In this study, we did not have the possibility to record the ABP curve simultaneously. Since the ICP curve seems to be a compound of several different factors, it would be of interest to include this in future studies.

The technique for measuring the arterial, venous, and CSF flows, using MRI, has been used previously, but not in conjunction with simultaneous ICP recording. The MRI flow measurements have been demonstrated to have methodological errors of max 10%. [10, 23] It should however be stressed that the volumes measured are small and minor errors could affect the data, probably in a systematic way. The changes in ΔICV measured are within what have been predicted to be in the physiological range [6]. Our conclusion is that the shape of the measured flow curve could be regarded as consistent with the shape of the actual flow curve.

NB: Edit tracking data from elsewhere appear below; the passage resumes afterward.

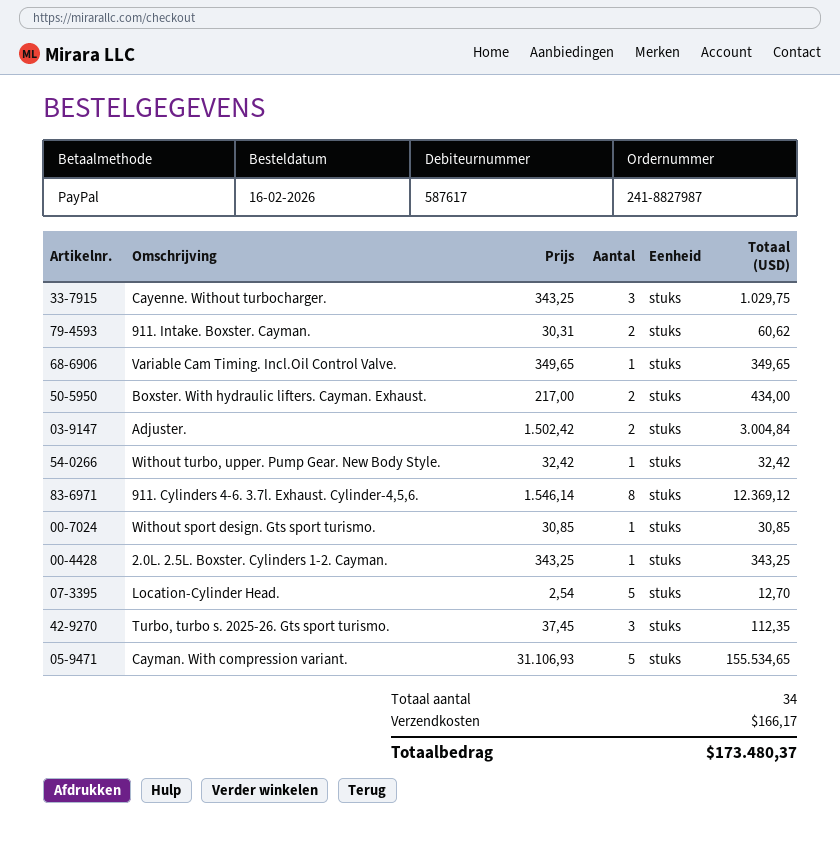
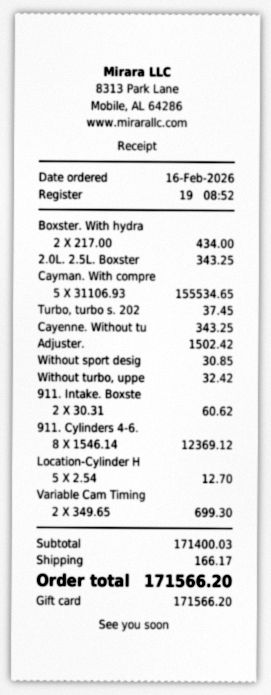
payment method: PayPal -> gift card
Cayenne. Without turbocharger.: 3 x 343.25 = 1029.75 -> 1 x 343.25 = 343.25
Variable Cam Timing. Incl.Oil Control Valve.: 1 x 349.65 = 349.65 -> 2 x 349.65 = 699.30
Adjuster.: 2 x 1502.42 = 3004.84 -> 1 x 1502.42 = 1502.42
Turbo, turbo s. 2025-26. Gts sport turismo.: 3 x 37.45 = 112.35 -> 1 x 37.45 = 37.45
total: 173480.37 -> 171566.20

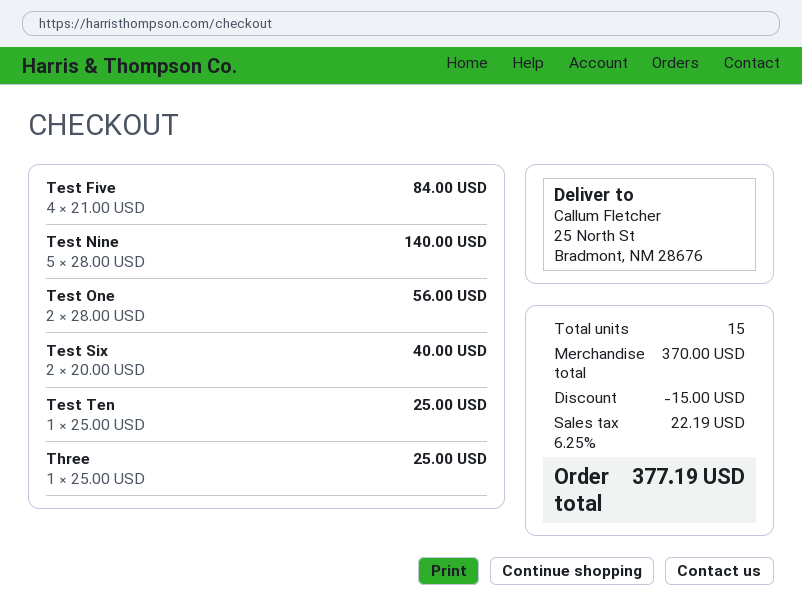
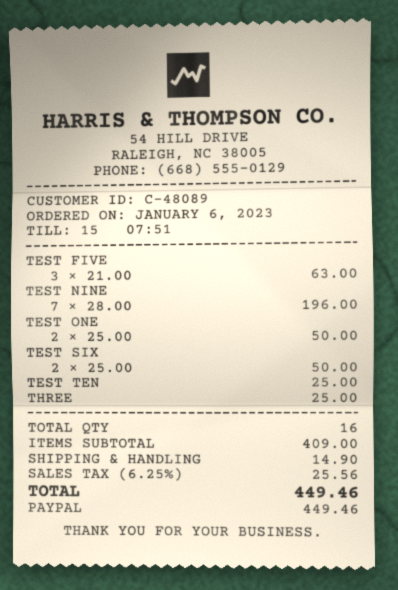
Test Five: 4 x 21.00 = 84.00 -> 3 x 21.00 = 63.00
Test Nine: 5 x 28.00 = 140.00 -> 7 x 28.00 = 196.00
Test One: 2 x 28.00 = 56.00 -> 2 x 25.00 = 50.00
Test Six: 2 x 20.00 = 40.00 -> 2 x 25.00 = 50.00
total quantity: 15 -> 16
subtotal: 370.00 -> 409.00
discount: 15.00 -> none
shipping: none -> 14.90
tax: 6.25% = 22.19 -> 6.25% = 25.56
total: 377.19 -> 449.46

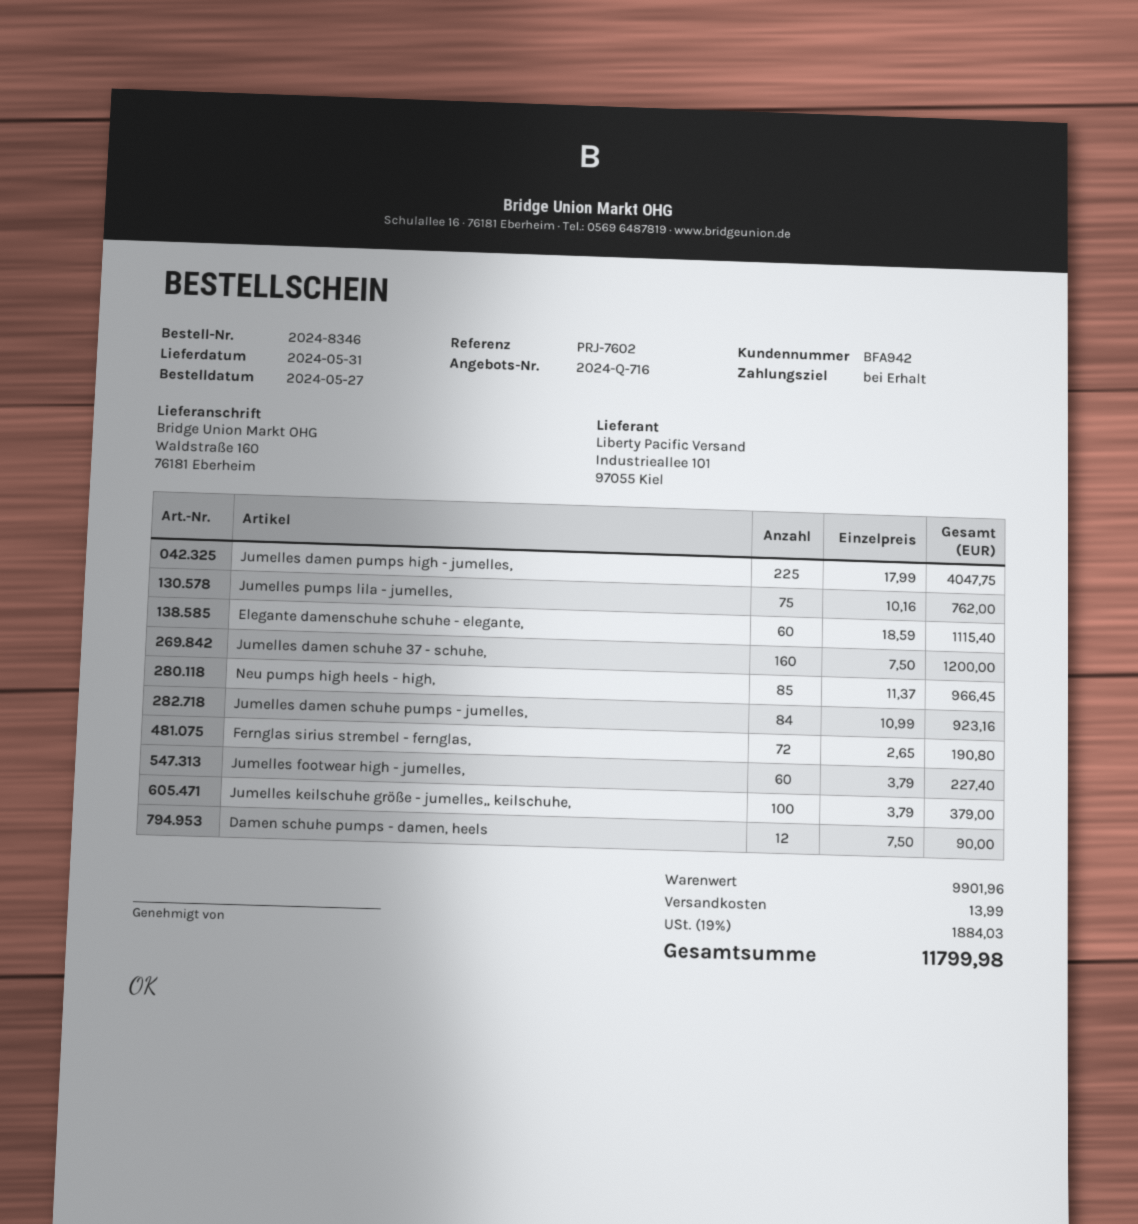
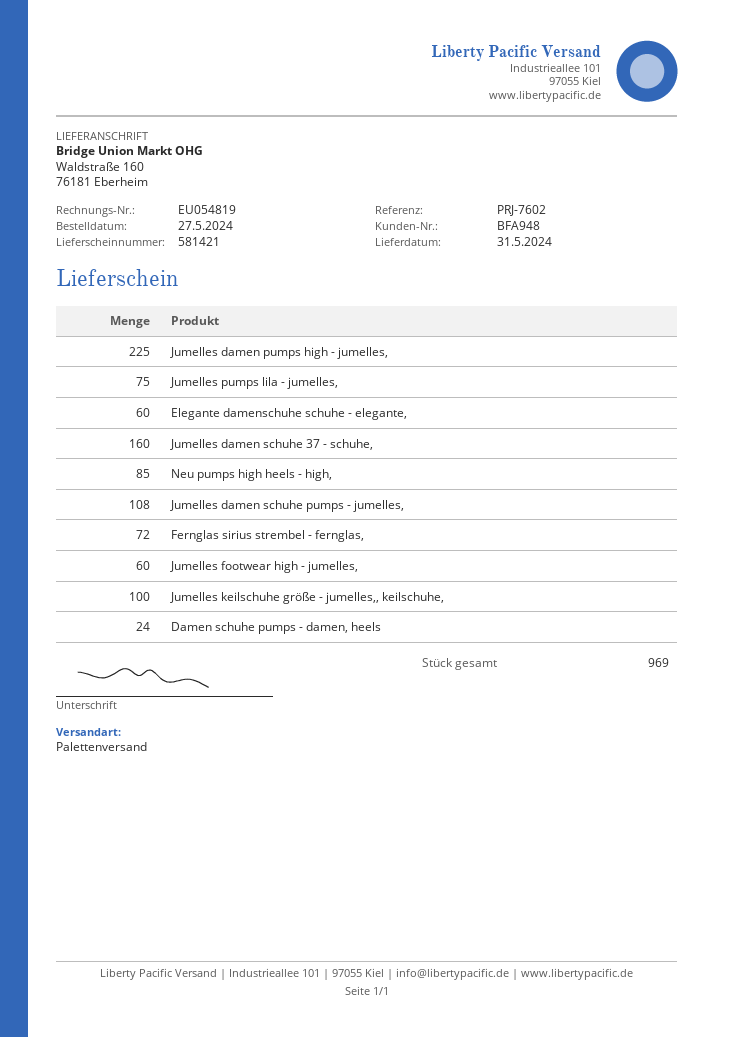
customer number: BFA942 -> BFA948
Jumelles damen schuhe pumps - jumelles,: 84 -> 108
Damen schuhe pumps - damen, heels: 12 -> 24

The study has a limited sample size and further studies with this methodology could provide more robust and precise answers.

Conclusion

Our data suggests that the change in the ICP curve during a pulse stroke is composed from different cerebrovascular flow parameters. The first peak of the ICP curve correlated well to the initial arterial blood flow into the cranial cavity, opening for the possibility that the primary part of the ICP curve is, in some part, created by this flow. The latter parts of the ICP curve correlated to the CBV changes over the cardiac cycle, a correlation that seems to be of an exponential nature.